■ **WHAT NEEDS TO BE DONE**
Everything in the listing below from the line containing "html: <div>Aggregations</div> ->" through the line containing "padding: 6px 12px" must be repeated exactly; the remaining lines are not wanted.

RECORDS FOR THE TASK Block Start

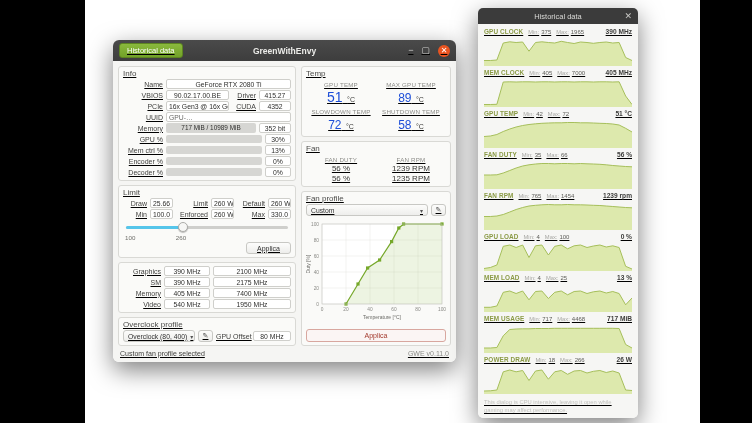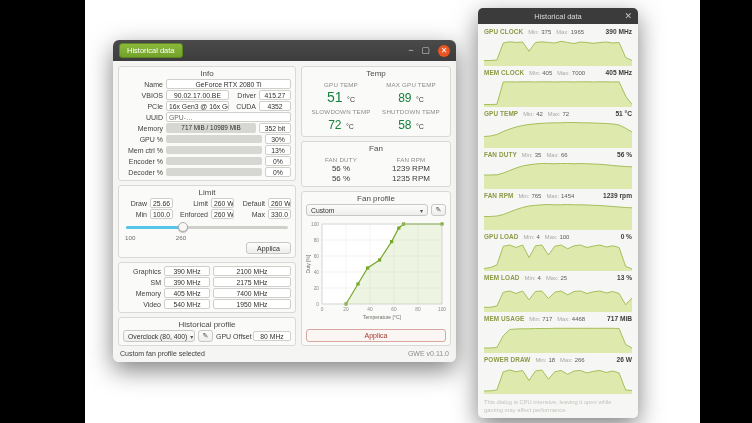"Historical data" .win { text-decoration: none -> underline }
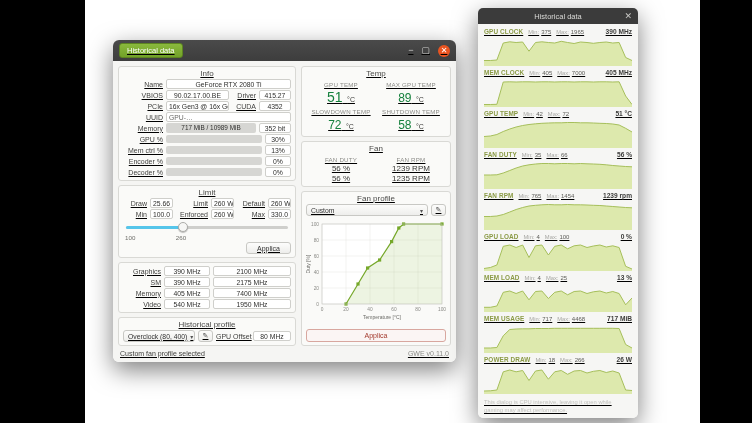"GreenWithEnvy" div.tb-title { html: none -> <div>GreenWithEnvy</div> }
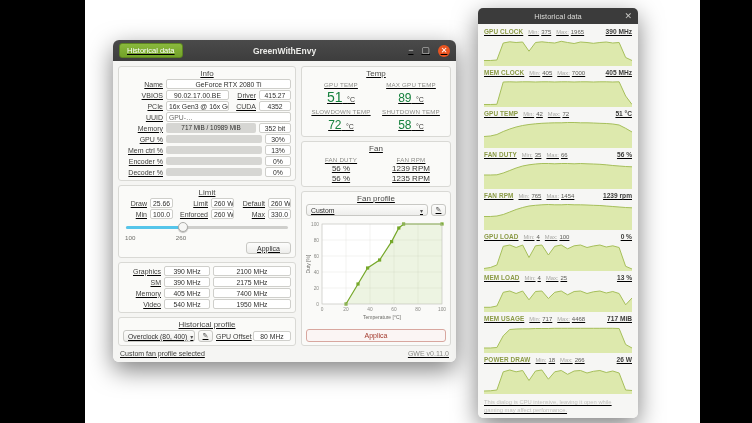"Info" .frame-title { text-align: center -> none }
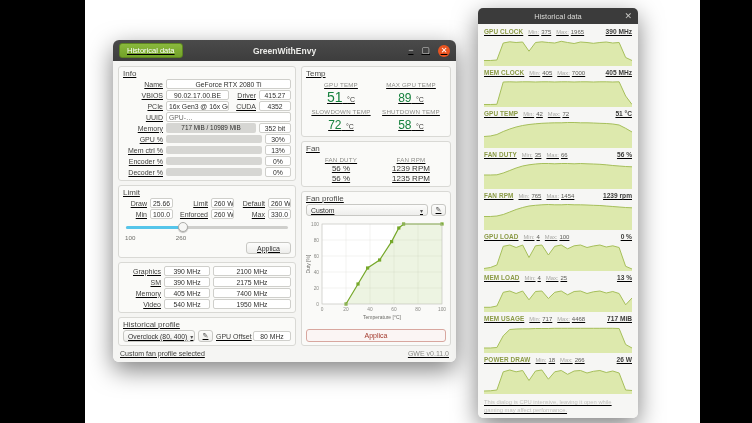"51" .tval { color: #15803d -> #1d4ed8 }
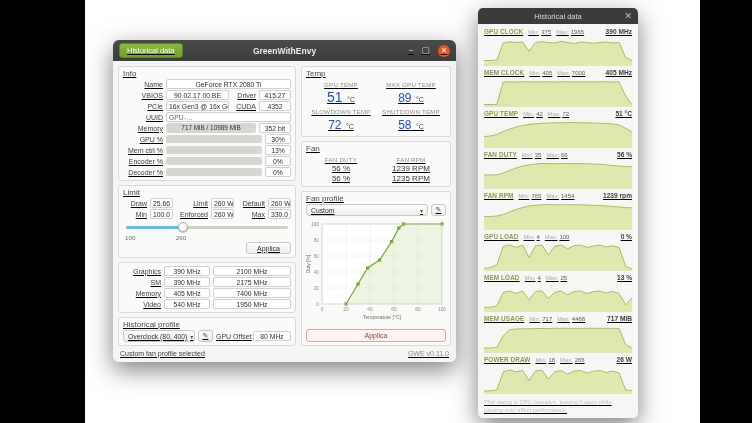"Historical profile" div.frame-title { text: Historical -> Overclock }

RECORDS FOR THE TASK Block End
RECORDS FOR THE TASK Block Start

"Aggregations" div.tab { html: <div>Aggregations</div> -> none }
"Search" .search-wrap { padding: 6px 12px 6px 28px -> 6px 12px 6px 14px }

RECORDS FOR THE TASK Block End
RECORDS FOR THE TASK Block Start

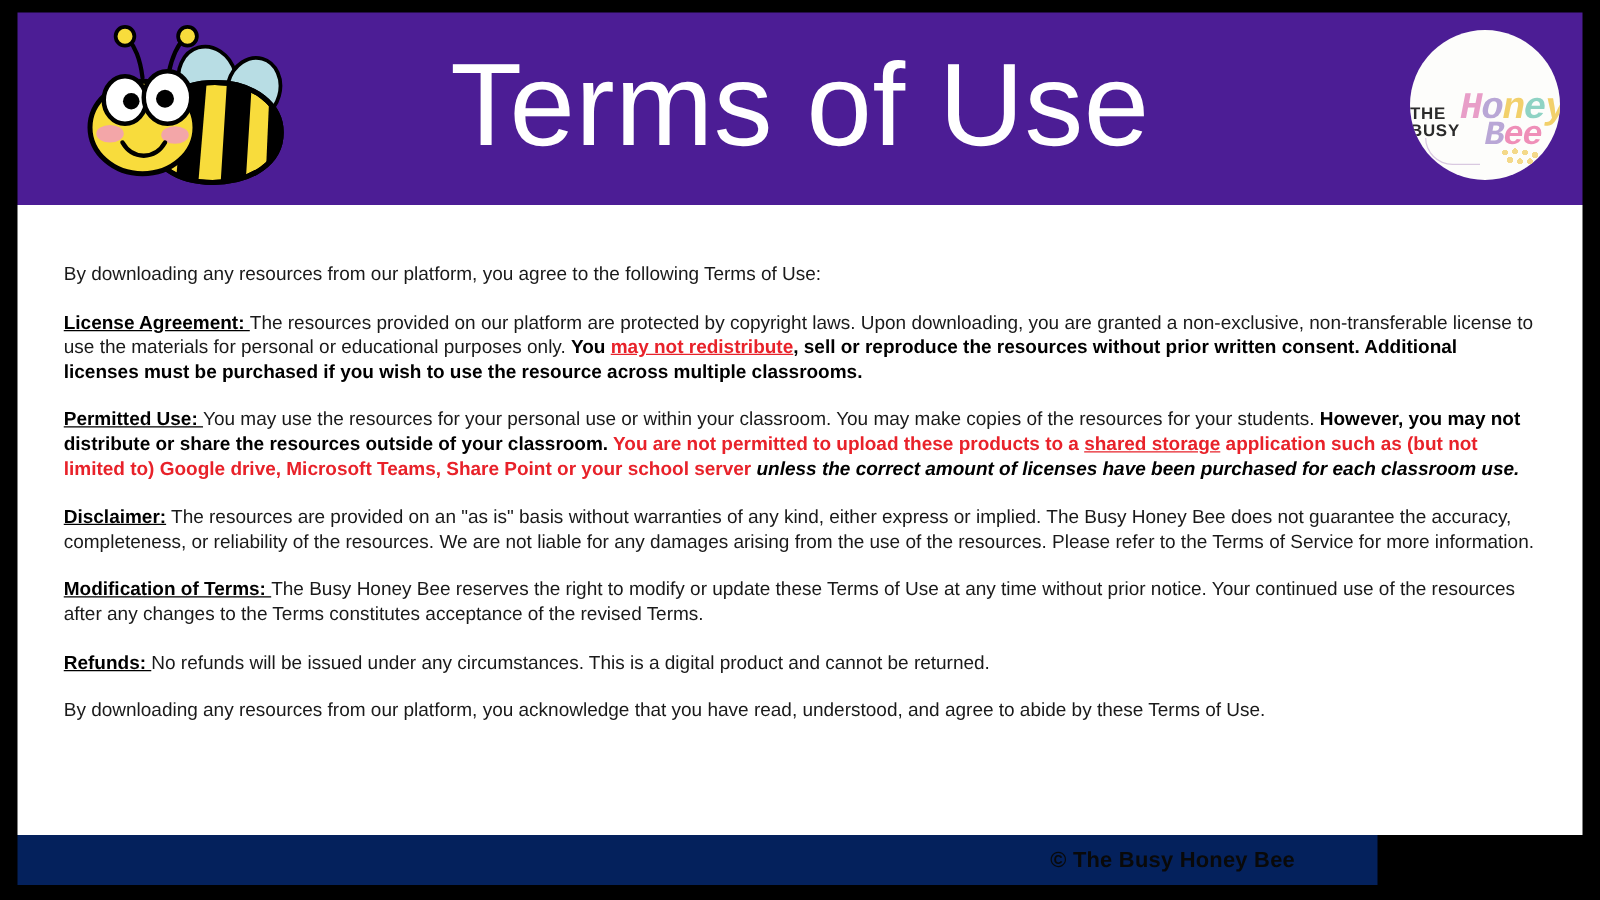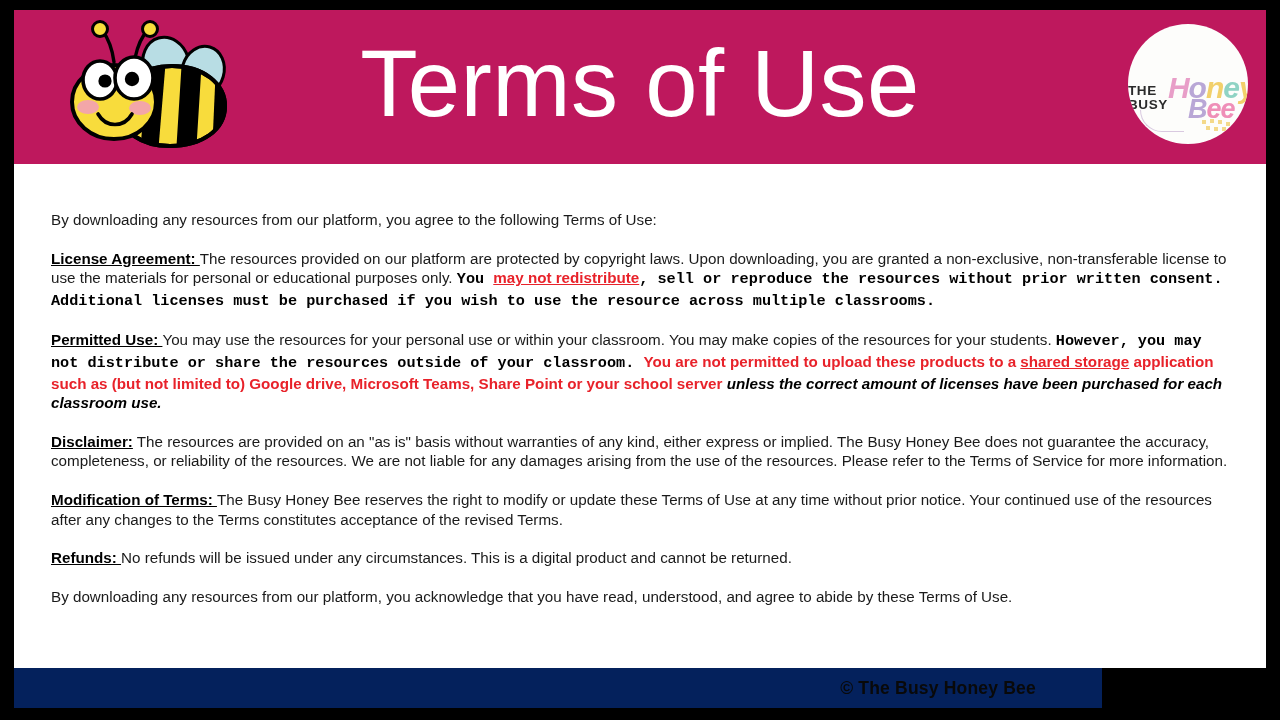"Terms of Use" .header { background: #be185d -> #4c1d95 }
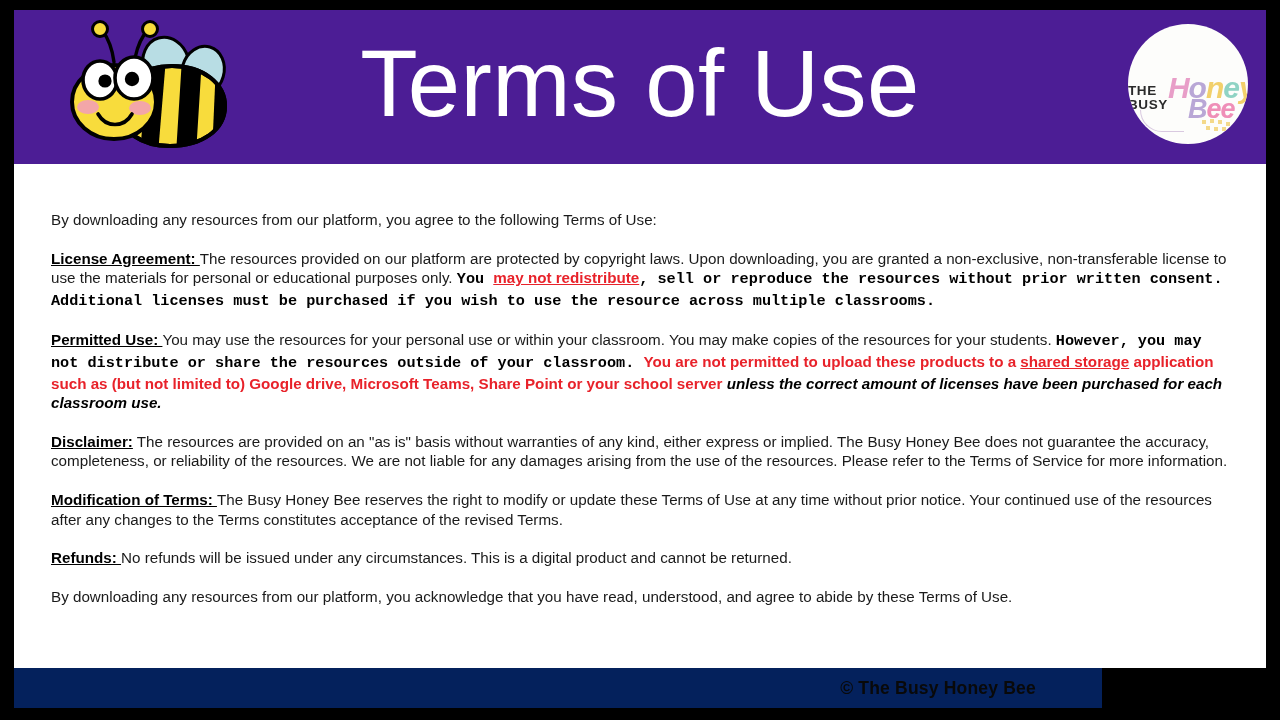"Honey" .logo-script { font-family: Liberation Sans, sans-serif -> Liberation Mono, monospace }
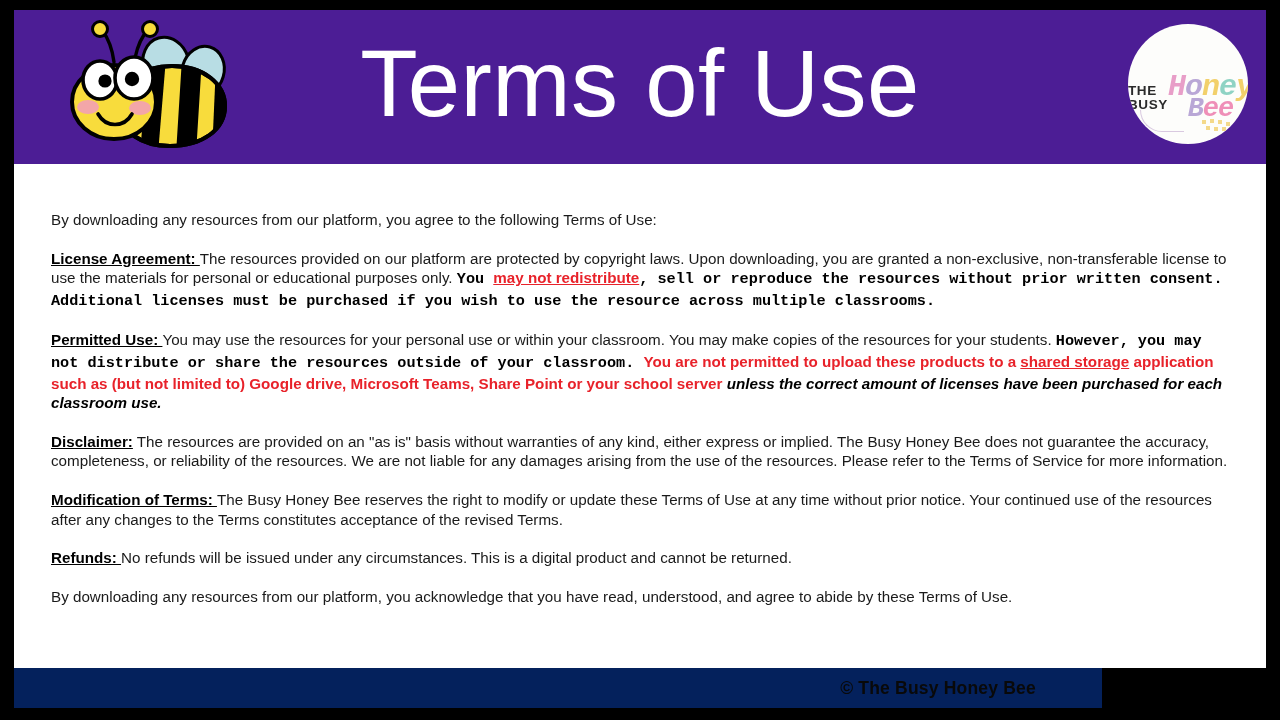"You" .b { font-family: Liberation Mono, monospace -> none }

RECORDS FOR THE TASK Block End

■ **RESPONSE AREA**
"Aggregations" div.tab { html: <div>Aggregations</div> -> none }
"Search" .search-wrap { padding: 6px 12px 6px 28px -> 6px 12px 6px 14px }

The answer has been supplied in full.